**Given records**
--------------------

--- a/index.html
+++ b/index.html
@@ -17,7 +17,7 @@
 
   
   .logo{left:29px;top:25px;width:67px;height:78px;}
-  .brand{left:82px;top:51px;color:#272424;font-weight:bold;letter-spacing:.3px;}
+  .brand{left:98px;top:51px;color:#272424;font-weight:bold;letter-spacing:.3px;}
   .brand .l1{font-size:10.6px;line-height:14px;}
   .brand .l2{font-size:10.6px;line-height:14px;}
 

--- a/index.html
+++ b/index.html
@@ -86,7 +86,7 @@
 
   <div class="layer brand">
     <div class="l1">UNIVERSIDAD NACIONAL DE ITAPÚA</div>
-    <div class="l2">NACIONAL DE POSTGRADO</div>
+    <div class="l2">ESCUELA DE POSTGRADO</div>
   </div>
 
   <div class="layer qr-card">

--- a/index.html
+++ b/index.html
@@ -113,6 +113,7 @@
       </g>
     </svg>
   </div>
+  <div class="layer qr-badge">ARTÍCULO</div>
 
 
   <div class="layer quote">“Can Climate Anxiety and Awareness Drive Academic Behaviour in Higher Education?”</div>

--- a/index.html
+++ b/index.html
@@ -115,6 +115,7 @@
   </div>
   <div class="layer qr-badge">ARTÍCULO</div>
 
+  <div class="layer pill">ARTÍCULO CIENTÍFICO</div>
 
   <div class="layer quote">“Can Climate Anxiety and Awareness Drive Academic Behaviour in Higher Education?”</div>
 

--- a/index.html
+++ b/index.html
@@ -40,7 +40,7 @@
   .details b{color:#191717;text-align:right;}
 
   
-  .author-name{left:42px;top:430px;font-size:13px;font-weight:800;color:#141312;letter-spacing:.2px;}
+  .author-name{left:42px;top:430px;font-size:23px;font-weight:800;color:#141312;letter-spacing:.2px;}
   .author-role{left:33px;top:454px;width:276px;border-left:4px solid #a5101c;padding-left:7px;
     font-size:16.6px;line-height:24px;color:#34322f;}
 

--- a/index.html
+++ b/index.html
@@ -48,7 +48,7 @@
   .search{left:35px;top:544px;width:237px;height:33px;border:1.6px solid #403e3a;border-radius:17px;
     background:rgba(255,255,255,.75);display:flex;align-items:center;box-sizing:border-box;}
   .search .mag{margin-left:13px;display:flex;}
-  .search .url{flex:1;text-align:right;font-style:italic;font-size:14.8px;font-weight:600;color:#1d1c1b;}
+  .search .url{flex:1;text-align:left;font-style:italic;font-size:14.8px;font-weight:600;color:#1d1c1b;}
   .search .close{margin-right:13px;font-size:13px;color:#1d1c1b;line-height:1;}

--------------------

**Task instructions**
Pull out all lines from the entries above that include the word "italic".

**Solution to this problem**
-  .search .url{flex:1;text-align:right;font-style:italic;font-size:14.8px;font-weight:600;color:#1d1c1b;}
+  .search .url{flex:1;text-align:left;font-style:italic;font-size:14.8px;font-weight:600;color:#1d1c1b;}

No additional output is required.